Шрифт:
Закладка:
— Как ты тут, Анечка? — с не свойственной ему нежностью спросил полковник и, убедившись, что на них никто не смотрит, поцеловал, командовавшую тут миловидную докторшу.
— Нормально, — она подняла на него усталые глаза, — устала очень.
— Все устали. Потерпи, немного осталось, — он провел тыльной стороной ладони по ее щеке. Осталось действительно не много. Или в течение суток наши войска прорвут оборону немцев в районе Джанкоя и завершат окружение крымской группировки или их тут просто раздавят. Сейчас немцы с материка подтянут резервы, и придется им тут совсем кисло. Но Ане об этом знать не надо. — Улетели?
— Улетели, — кивнула женщина. — Вась, это правда?
— Что?
— Одна из них дочь товарища Сталина?
Он пристально посмотрел на нее:
— Откуда знаешь?
Аня грустно усмехнулась:
— Ругались они, когда раненых таскали. Не все без сознания были. Ты представляешь, что сейчас там творится? — она кивнула в сторону пакгаузов, где лежали перебинтованные бойцы. Маргелов тихонько ругнулся. Теперь новость эта разлетится со скоростью степного пожара и никакими мерами ее не остановить. Василий Филиппович покачал головой. Словно, прочитав его мысли, от раненных, к ним подошел сержант с повязкой на голове, закрывающей левый глаз, правый, впрочем, смотрел нахально и весело:
— Товарищ полковник, сержант Лаврин, разрешите обратиться?
— Обращайтесь.
— Товарищ полковник, а правда, что нас из боя дочь самого товарища Сталина вытаскивала?

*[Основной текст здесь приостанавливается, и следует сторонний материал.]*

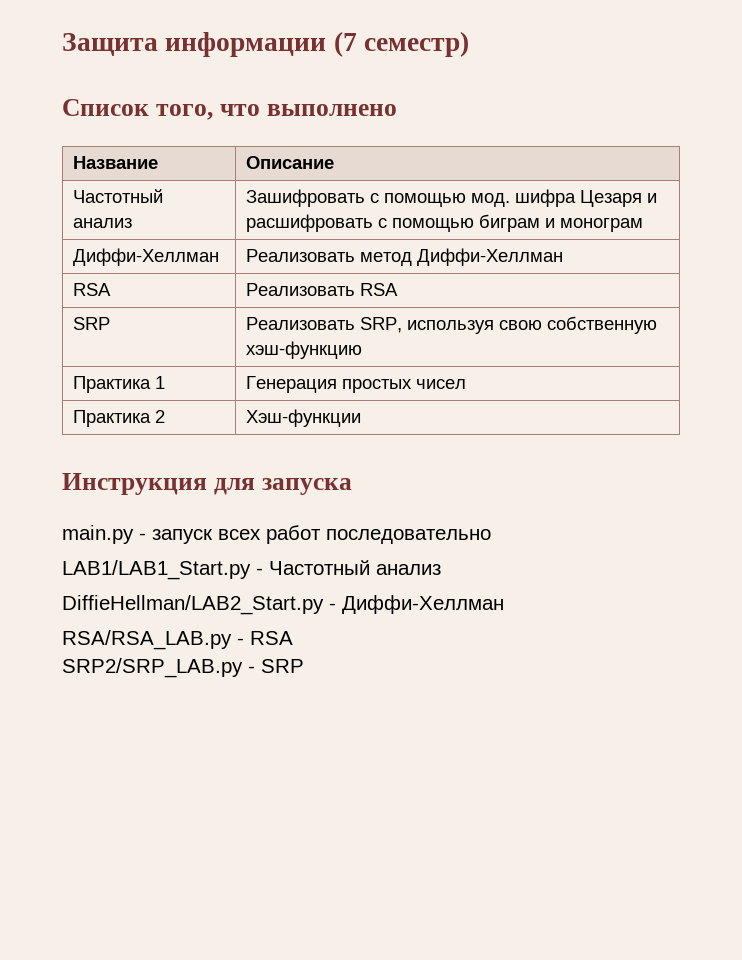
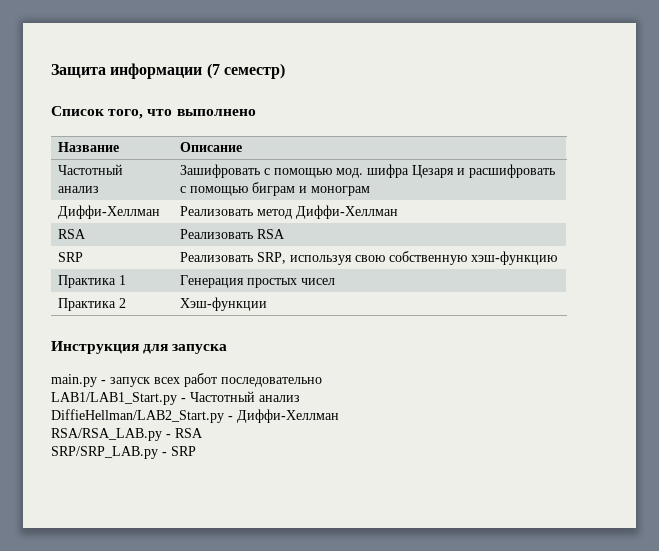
[62,658,243,678] SRP2/SRP_LAB.py -> [51,446,158,459] SRP/SRP_LAB.py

Маргелов поморщился. Не позавидуешь «десятому» из-за дурости малолетней пигалицы теперь столько проблем. Молодой полковник Стаин Маргелову понравился. Спокойный, основательный, не смотря на возраст грамотный. Да и судя по наградам в тылу не околачивался, боевой парнишка. И теперь вся карьера может псу под хвост пойти. Хотя, с другой стороны, товарищ Сталин должен понимать все риски, отправляя дочь на фронт, практически на передовую.
— Правда, сержант, — а что теперь толку тайны-то разводить. Ой, дура девка!
— Товарищ полковник, а правда, что экипаж теперь накажут, что она на фронт с ними сбежала?
— А сам, как думаешь?
— Так и думаю, — медленно кивнул головой сержант, — товарищ полковник, обществом просим, написать товарищу Сталину письмо от нашей бригады, чтоб не наказывали никого. Их награждать надо. Столько ребят наших вытащили.
— Обществом?! — Маргелов начал закипать. Развели здесь чёрте что. Только вот от сурового взгляда командира сержанту было ни жарко, ни холодно. Он спокойно с шальной искоркой в незакрытом бинтом глазу смотрел на Маргелова. Бедовый. И это правильно. Другим у них делать нечего.
— Да, товарищ полковник. Ребята просят. Если надо, комсомольское собрание проведем. Коммунисты поддержат.
А что? Почему бы и нет? Ходатайство от личного состава бригады, представление на экипаж:
— Скольких они вытащили? — он посмотрел на Аню. Она понимающе кивнула:
— На «Отвагу» хватит.
Значит представление на «Отвагу». Только вот не Сталину, а Стаину. Пусть Александр по ситуации смотрит, глядишь, и пригодится ему такая поддержка.
— Передай «обществу», сержант, что разберемся.
— Спасибо, товарищ полковник! — улыбнулся Лаврин, сверкнув белозубой улыбкой.
— Шагай, давай, — усмехнулся в ответ Маргелов. Все-таки отличные ребята у него в бригаде, с такими не пропадешь.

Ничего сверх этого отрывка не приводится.